昭和大学横浜市北部病院消化器センター助教の伊藤寛晃氏。

 過去10年間にわたってCTCの研究を続けてきた昭和大学横浜市北部病院消化器センター助教の伊藤寛晃氏は、こう説明する。「がんの原発巣から離れた細胞が脈管に侵入するためには、浸潤、血管新生、血管基質面への接着、血管基底膜の分解、血管内皮細胞間隙の通過というプロセスを経る必要があり、その中の圧倒的多数のCTCが血管内輸送の段階で排除される」。伊藤氏によると、1万個のCTCのうち転移巣形成に関わるのはたった1個と推察されるという。

CTCの臨床的意義が定まらないわけ
 CTCについては米国食品医薬品局(FDA)が乳がんや大腸がんの予後診断システムとして米国ベリデックス社の「CellSearch(R)System」という検査システムを承認している。この装置は、末梢血7.5ml中の1個のCTCまでを再現性よく検出するもので、転移性乳がん、転移性大腸がん、転移性前立腺がんを対象に臨床試験が行われ、予後予測因子としての有用性が示唆されている。

 血液中にはがん細胞以外の様々な細胞が流れている。CellSearchSystemは、上皮細胞接着分子を認識する抗体(抗EpCAM抗体)で上皮性組織由来の細胞を分離、さらに混入した白血球などと区別するために、がん細胞の細胞骨格であるサイトケラチンを特異的な抗体で蛍光染色する操作などを経てがん細胞と混入白血球などとを判別した後に、がん細胞のみを認識する。その臨床的な意義はなお議論があり、通常の血清マーカーのように普及していない。つまり承認はされたものの仮免許に甘んじていることになる。

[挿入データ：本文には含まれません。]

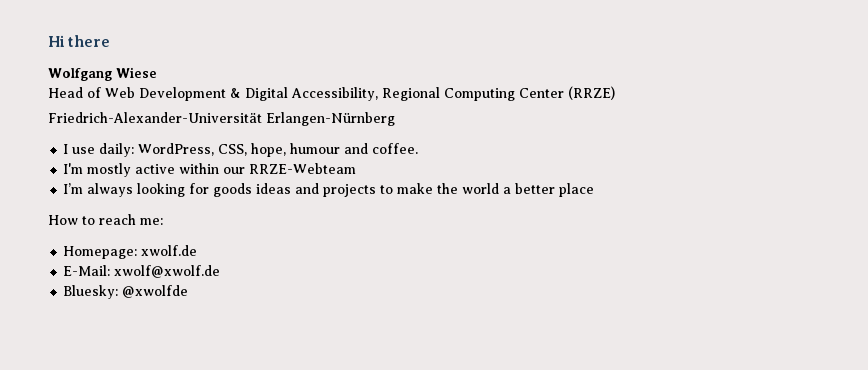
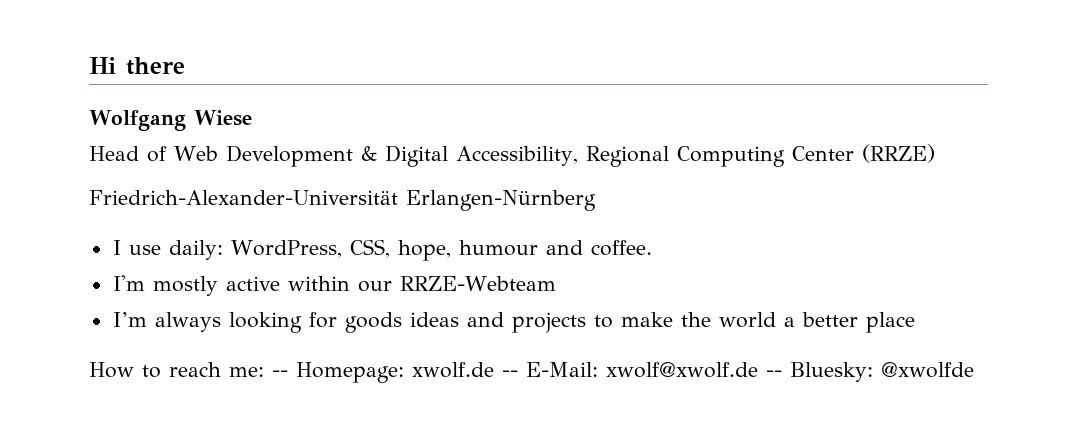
- How to reach me:
- Homepage: xwolf.de
- E-Mail: xwolf@xwolf.de
- Bluesky: @xwolfde
+ How to reach me: -- Homepage: xwolf.de -- E-Mail: xwolf@xwolf.de -- Bluesky: @xwolfde

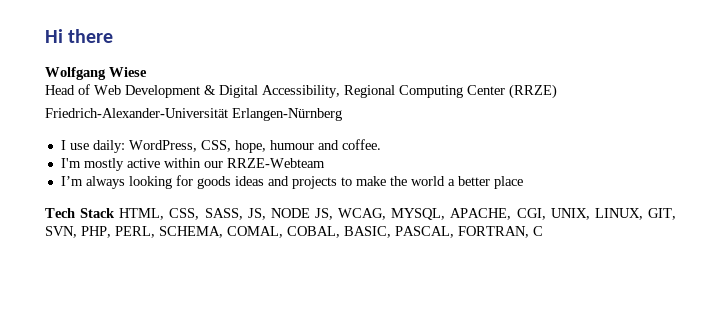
- How to reach me: -- Homepage: xwolf.de -- E-Mail: xwolf@xwolf.de -- Bluesky: @xwolfde
+ Tech Stack HTML, CSS, SASS, JS, NODE JS, WCAG, MYSQL, APACHE, CGI, UNIX, LINUX, GIT, SVN, PHP, PERL, SCHEMA, COMAL, COBAL, BASIC, PASCAL, FORTRAN, C

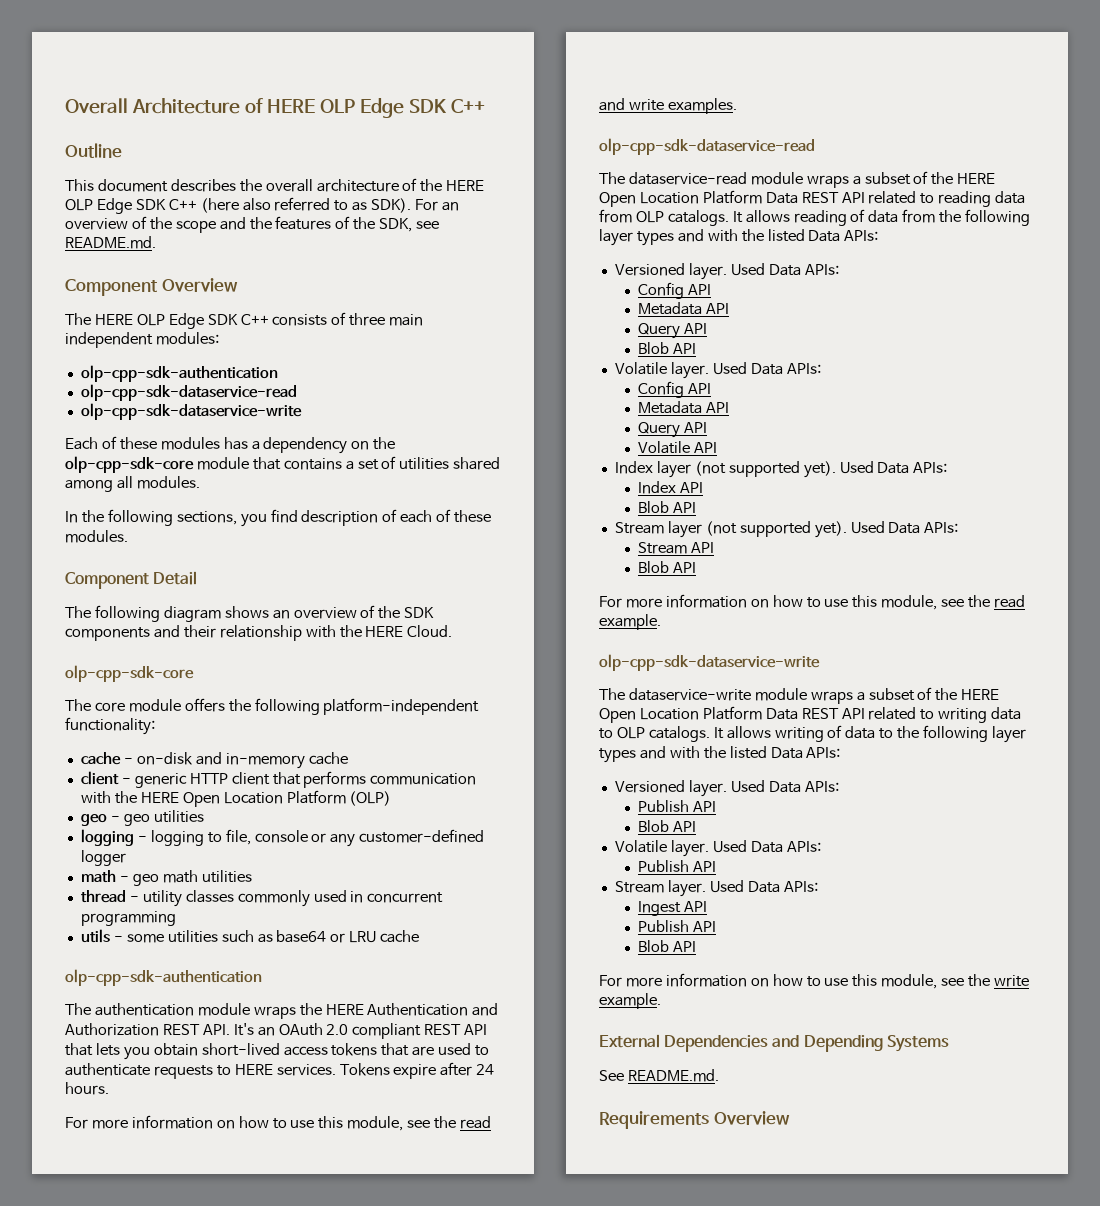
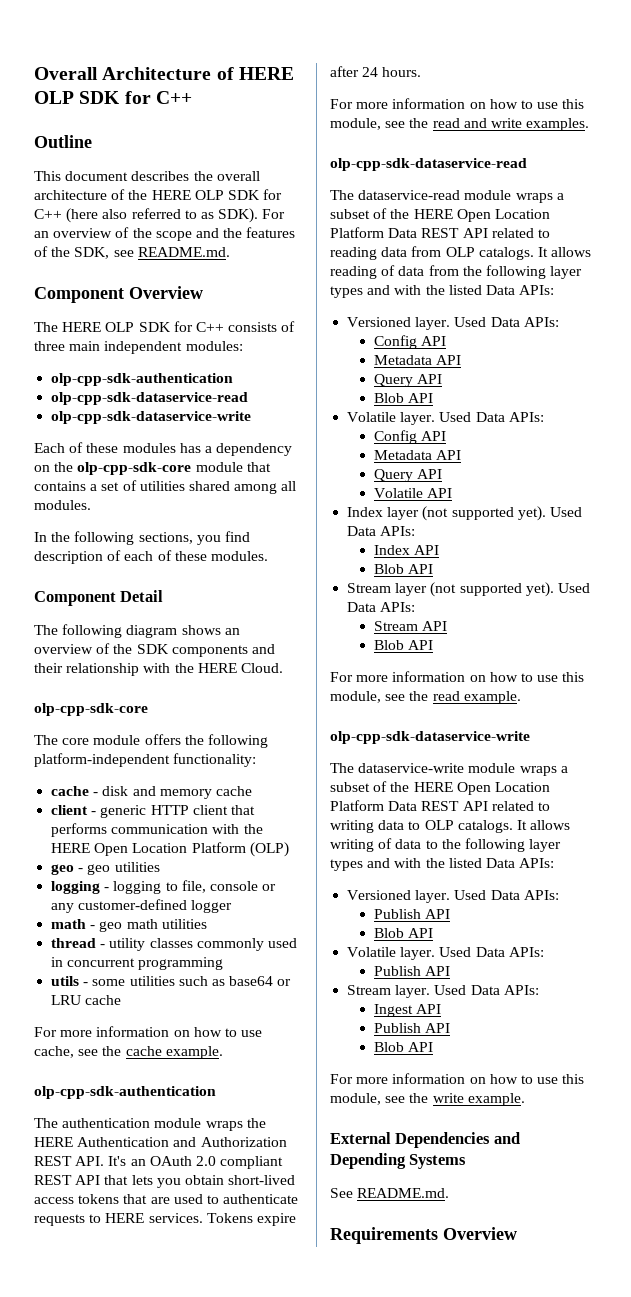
- Overall Architecture of HERE OLP Edge SDK C++
+ Overall Architecture of HERE OLP SDK for C++
- This document describes the overall architecture of the HERE OLP Edge SDK C++ (here also referred to as SDK).
+ This document describes the overall architecture of the HERE OLP SDK for C++ (here also referred to as SDK).
- The HERE OLP Edge SDK C++ consists of three main independent modules:
+ The HERE OLP SDK for C++ consists of three main independent modules:
- cache - on-disk and in-memory cache
+ cache - disk and memory cache
+ For more information on how to use cache, see the cache example.

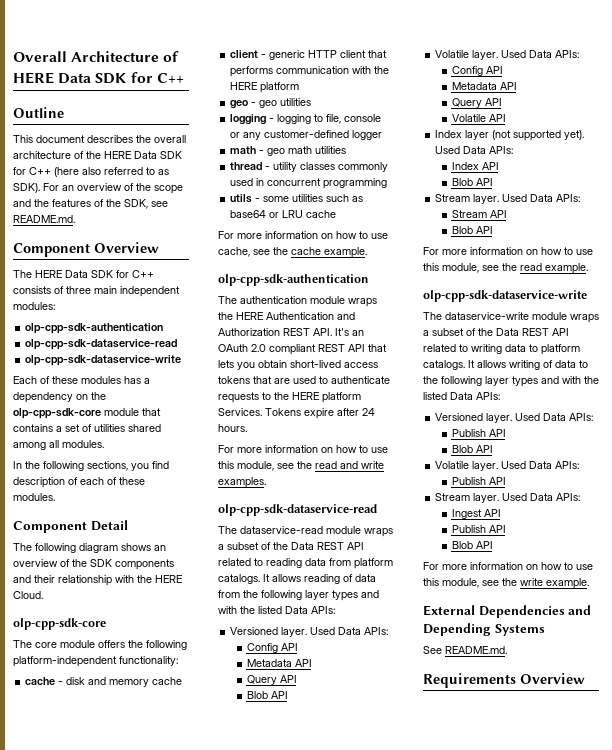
- Overall Architecture of HERE OLP SDK for C++
+ Overall Architecture of HERE Data SDK for C++
- This document describes the overall architecture of the HERE OLP SDK for C++ (here also referred to as SDK).
+ This document describes the overall architecture of the HERE Data SDK for C++ (here also referred to as SDK).
- The HERE OLP SDK for C++ consists of three main independent modules:
+ The HERE Data SDK for C++ consists of three main independent modules:
- client - generic HTTP client that performs communication with the HERE Open Location Platform (OLP)
+ client - generic HTTP client that performs communication with the HERE platform
- The authentication module wraps the HERE Authentication and Authorization REST API. It's an OAuth 2.0 compliant REST API that lets you obtain short-lived access tokens that are used to authenticate requests to HERE services.
+ The authentication module wraps the HERE Authentication and Authorization REST API. It's an OAuth 2.0 compliant REST API that lets you obtain short-lived access tokens that are used to authenticate requests to the HERE platform Services.
- The dataservice-read module wraps a subset of the HERE Open Location Platform Data REST API related to reading data from OLP catalogs.
+ The dataservice-read module wraps a subset of the Data REST API related to reading data from platform catalogs.
  Index API
  Blob API
- Stream layer (not supported yet).
+ Stream layer.
- The dataservice-write module wraps a subset of the HERE Open Location Platform Data REST API related to writing data to OLP catalogs.
+ The dataservice-write module wraps a subset of the Data REST API related to writing data to platform catalogs.

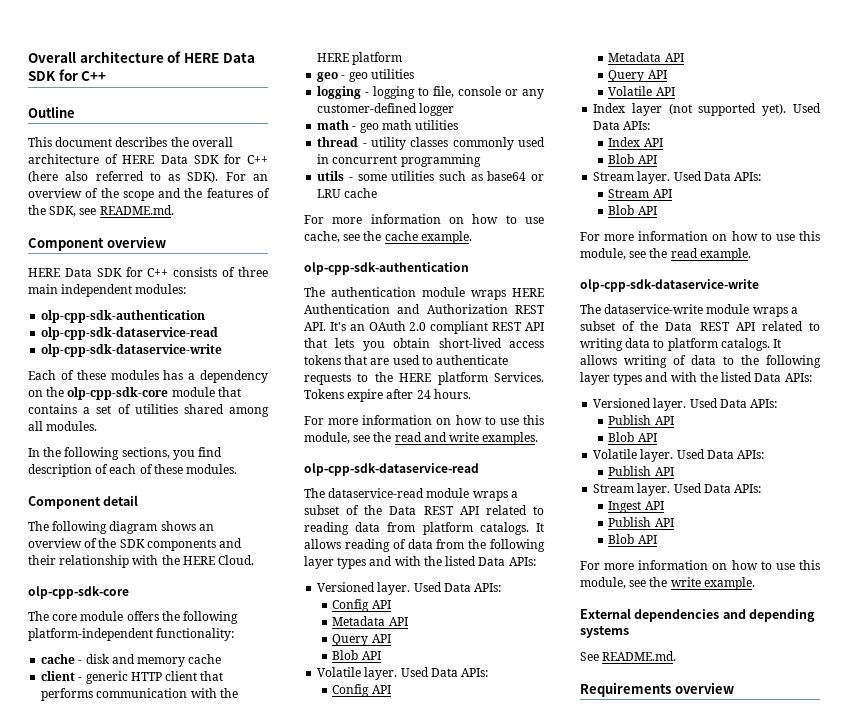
- Overall Architecture of HERE Data SDK for C++
+ Overall architecture of HERE Data SDK for C++
- This document describes the overall architecture of the HERE Data SDK for C++ (here also referred to as SDK).
+ This document describes the overall architecture of HERE Data SDK for C++ (here also referred to as SDK).
- Component Overview
- The HERE Data SDK for C++ consists of three main independent modules:
+ Component overview
+ HERE Data SDK for C++ consists of three main independent modules:
- Component Detail
+ Component detail
- The authentication module wraps the HERE Authentication and Authorization REST API. It's an OAuth 2.0 compliant REST API that lets you obtain short-lived access tokens that are used to authenticate requests to the HERE platform Services.
+ The authentication module wraps HERE Authentication and Authorization REST API. It's an OAuth 2.0 compliant REST API that lets you obtain short-lived access tokens that are used to authenticate requests to the HERE platform Services.
- External Dependencies and Depending Systems
+ External dependencies and depending systems
- Requirements Overview
+ Requirements overview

 CTC検査が停滞する理由を、伊藤氏は、「CTCの多様性にある」と見る。源流に相当するがんの原発巣も多様な細胞で構成されている上、原発巣から離脱したCTC自体が、血液中を流れるうちに変化している可能性があると、伊藤氏は言う。「CTCの中には転移を目的に準備万端で血管内に侵入したものもあれば、腫瘍組織の浸潤、腫瘍の壊死、血管新生などの組織的構造変化により偶然血管内に入ってしまったCTCもあると考えられる。血管に侵入したものの転移形成能を持たずに、結果的に免疫系をかく乱するだけのものもある」と推測する。

 CellSerachSystemが再現性良くCTCを捕捉できても、それらCTCが生物学的に多様な集団であったとしたら、CTC個数が同じであっても予後に違いが出てくることは容易に想像がつく。

そもそもCTCとは何か?
 CTCの様々な検出方法を研究してきた伊藤氏は最近、生きているCTCと死んでいるCTCを峻別する方法を研究している。CTC検出法には前出のCellSearchSystemあるいはCTCの遺伝子を抽出してPCRで増幅して検出する方法などがあるが、共通する弱点はCTCの生死を分けることができないことだと確信している。

 この考えから伊藤氏は、CTCを次の4つに分類する。

A)生存、転移形成能あり、細胞分裂周期非停止
B)生存、転移形成能あり、細胞分裂周期停止
C)生存、転移形成能なし、細胞周期非停止
D)死んだCTC

 A)は転移という目的を持って血管内に侵入したCTC、B)はCSCである可能性があるCTC、C)はがんの進行に応じて、確率論的に血中に流れてきたCTCであり、D)は免疫に攻撃されアポトーシスに追い込まれたCTCということになる。臨床的に意義があるCTCはA)とB)の2つだ。一方で、ただでさえ少数しか存在しないCTCを細分化することは研究のためにより高感度、高精度の検出システムが必要となることを意味している。